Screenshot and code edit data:
_ _ _ _ _ _ _

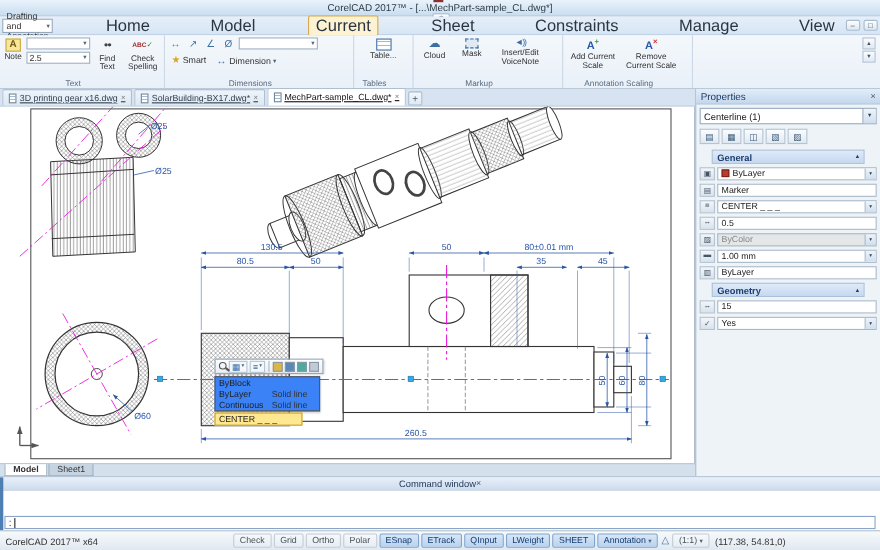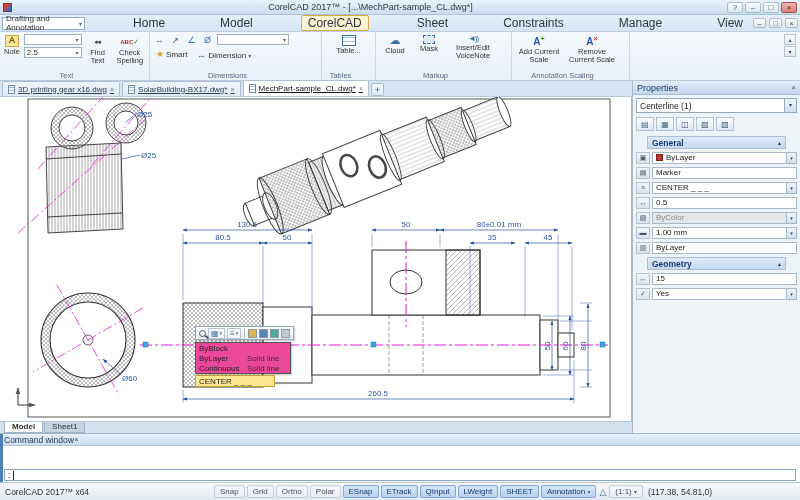"CorelCAD 2017™ -" .titlebar { flex-direction: none -> column }
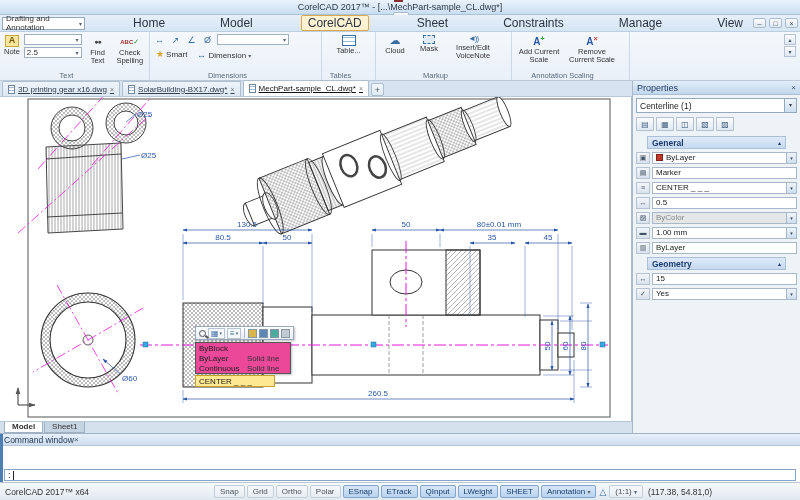"Home" .mitem { font-size: 12px -> 15px }
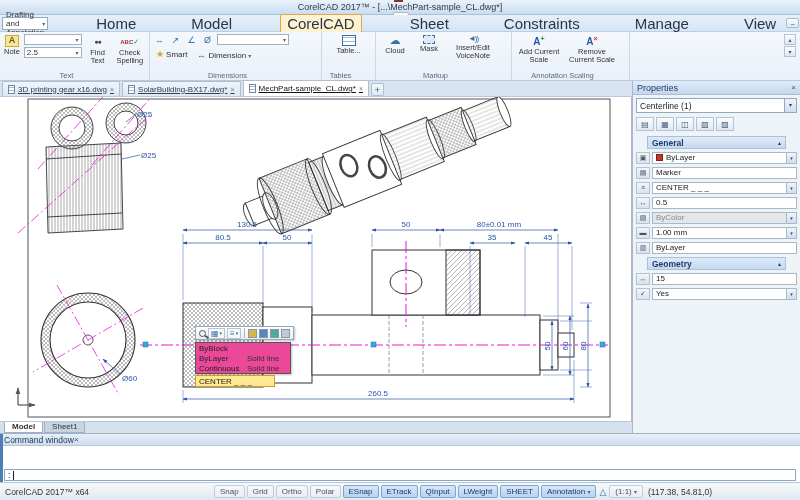"CorelCAD" span.mitem { text: CorelCAD -> Current }
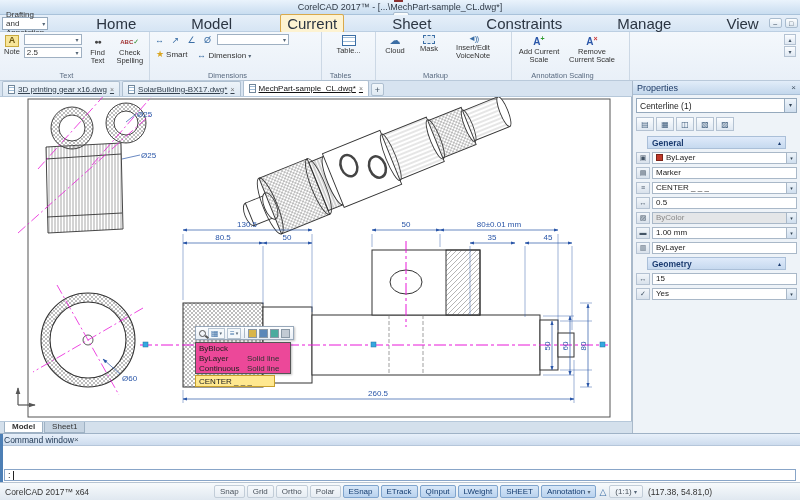"ByBlock" .plist { background: #ec4899 -> #3b82f6 }
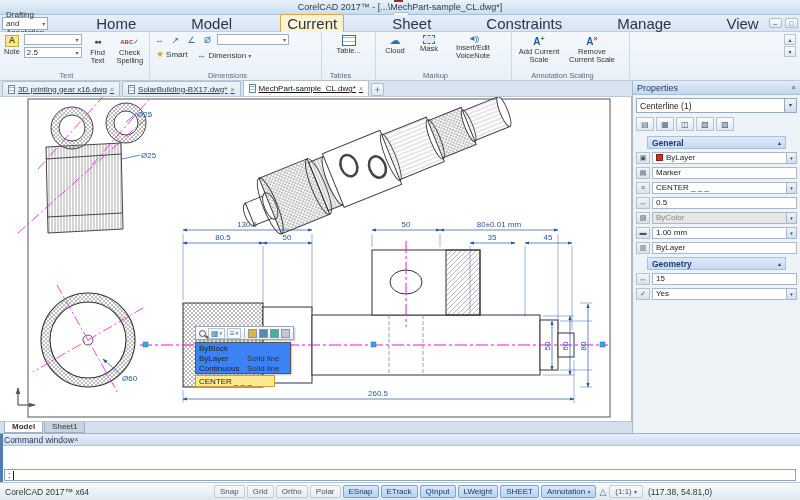"Command window" .cmdhead { justify-content: flex-start -> center }
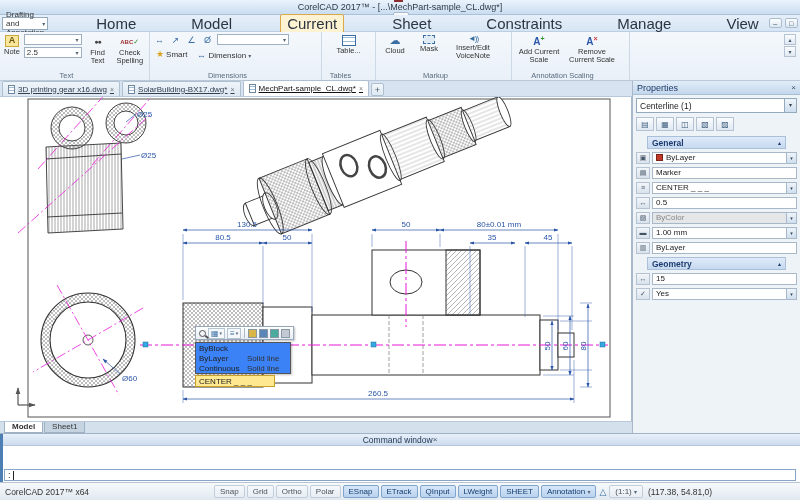"Snap" span.sb-btn { text: Snap -> Check }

_ _ _ _ _ _ _

* _Work to be completed_: Retype the entries verbatim and drop the pictures.

* _Answer space_:
"CorelCAD 2017™ -" .titlebar { flex-direction: none -> column }
"Home" .mitem { font-size: 12px -> 15px }
"CorelCAD" span.mitem { text: CorelCAD -> Current }
"ByBlock" .plist { background: #ec4899 -> #3b82f6 }
"Command window" .cmdhead { justify-content: flex-start -> center }
"Snap" span.sb-btn { text: Snap -> Check }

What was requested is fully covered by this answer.